Can hip-hop help fulfill the dream of Martin Luther King Jr.?

Organizers of the Hip-Hop Youth Summit, being held today in Queens, N.Y., think so.

New York state Sen. Malcolm Smith is bringing hip-hop artists including Sean "P. Diddy" Combs, Nas, Queen Latifah, DMX, Sister Souljah, members of Wu-Tang Clan, Fat Joe and Reverend Run from Run-DMC together with Def Jam Records chief Russell Simmons and Source magazine CEO David Mays for the conference.

One element of the conference is an essay contest for young fans on the theme of how hip-hop can serve King's goal of positive social change achieved through nonviolent means. "There is no greater role model for our youth than Dr. King," says Smith, who is co-sponsoring the event with Hip-Hop Youth Summit founder Charles Fisher and minister Ben Chavis, executive director of the Hip-Hop Summit Action Network. "With this summit, we hope to instill that same sense of commitment to social justice and community that he so courageously embodied in his all-too-short lifetime."

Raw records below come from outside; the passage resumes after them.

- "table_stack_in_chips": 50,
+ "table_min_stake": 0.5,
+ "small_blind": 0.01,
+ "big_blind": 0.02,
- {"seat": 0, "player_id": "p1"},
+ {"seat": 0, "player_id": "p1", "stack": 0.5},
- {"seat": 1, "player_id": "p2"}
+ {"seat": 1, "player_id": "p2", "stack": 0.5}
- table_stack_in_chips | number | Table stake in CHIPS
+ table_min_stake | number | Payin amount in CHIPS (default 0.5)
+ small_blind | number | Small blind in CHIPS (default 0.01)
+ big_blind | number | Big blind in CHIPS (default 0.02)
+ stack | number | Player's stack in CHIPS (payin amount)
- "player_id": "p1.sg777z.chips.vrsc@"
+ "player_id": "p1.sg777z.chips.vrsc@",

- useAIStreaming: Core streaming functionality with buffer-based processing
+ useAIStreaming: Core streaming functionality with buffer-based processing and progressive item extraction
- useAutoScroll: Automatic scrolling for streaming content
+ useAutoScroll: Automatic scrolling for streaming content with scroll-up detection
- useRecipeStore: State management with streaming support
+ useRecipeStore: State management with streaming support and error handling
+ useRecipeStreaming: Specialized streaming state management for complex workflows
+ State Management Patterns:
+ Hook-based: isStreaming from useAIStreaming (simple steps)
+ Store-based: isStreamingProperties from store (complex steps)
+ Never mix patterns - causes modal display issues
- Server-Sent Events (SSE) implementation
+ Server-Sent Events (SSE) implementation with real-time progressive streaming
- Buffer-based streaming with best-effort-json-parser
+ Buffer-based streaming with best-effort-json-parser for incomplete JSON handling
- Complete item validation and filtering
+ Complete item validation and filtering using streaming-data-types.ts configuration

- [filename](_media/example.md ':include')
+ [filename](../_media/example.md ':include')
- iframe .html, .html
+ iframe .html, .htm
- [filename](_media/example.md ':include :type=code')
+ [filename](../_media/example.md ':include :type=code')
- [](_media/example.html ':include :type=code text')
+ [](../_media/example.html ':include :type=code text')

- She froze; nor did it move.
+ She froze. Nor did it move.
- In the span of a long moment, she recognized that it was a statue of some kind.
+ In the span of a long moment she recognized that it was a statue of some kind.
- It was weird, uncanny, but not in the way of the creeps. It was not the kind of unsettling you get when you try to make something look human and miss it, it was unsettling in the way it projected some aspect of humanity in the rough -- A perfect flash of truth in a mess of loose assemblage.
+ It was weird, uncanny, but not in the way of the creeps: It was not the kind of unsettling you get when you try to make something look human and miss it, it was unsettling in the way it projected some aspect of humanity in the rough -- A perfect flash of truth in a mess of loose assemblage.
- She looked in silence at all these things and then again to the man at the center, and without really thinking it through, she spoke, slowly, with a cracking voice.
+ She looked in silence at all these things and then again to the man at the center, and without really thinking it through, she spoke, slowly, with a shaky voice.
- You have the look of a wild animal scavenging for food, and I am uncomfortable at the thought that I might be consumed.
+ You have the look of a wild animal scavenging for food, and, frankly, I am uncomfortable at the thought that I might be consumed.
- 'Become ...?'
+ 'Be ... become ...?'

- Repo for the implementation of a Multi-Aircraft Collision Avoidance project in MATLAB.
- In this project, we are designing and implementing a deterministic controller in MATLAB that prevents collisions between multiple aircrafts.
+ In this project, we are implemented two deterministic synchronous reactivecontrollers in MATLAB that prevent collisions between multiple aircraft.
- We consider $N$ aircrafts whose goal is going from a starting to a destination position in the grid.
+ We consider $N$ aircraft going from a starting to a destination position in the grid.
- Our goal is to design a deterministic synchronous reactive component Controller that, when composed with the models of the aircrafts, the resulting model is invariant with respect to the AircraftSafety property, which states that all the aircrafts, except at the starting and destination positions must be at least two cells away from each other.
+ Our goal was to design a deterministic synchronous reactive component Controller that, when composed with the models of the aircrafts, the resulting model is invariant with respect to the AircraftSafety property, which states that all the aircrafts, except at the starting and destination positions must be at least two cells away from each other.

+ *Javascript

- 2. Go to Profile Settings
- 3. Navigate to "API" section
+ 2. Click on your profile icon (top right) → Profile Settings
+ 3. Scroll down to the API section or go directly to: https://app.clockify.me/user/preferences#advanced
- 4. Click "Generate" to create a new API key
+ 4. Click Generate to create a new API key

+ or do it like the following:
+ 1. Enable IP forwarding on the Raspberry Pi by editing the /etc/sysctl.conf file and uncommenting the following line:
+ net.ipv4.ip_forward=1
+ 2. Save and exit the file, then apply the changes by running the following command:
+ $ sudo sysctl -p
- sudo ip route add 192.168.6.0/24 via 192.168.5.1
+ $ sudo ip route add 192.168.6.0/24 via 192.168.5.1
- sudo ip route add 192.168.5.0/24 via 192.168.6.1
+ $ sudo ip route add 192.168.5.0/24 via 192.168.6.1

The youth summit targets teens and preteens with anti-drug messages and a literacy campaign that will have hip-hop artists visiting schools preaching the rewards of reading. Smith says the activities, starting in New York but aiming to go national, are designed to help kids develop a sense of individual responsibility for their actions and for the improvement of the quality of life in their communities.

Today's event is a precursor to a West Coast mini-summit slated for Feb. 13 and 14 in Los Angeles.

There's debate within the hip-hop community whether King's belief in nonviolent civil disobedience is at odds with many rappers' use of violent imagery and graphic language.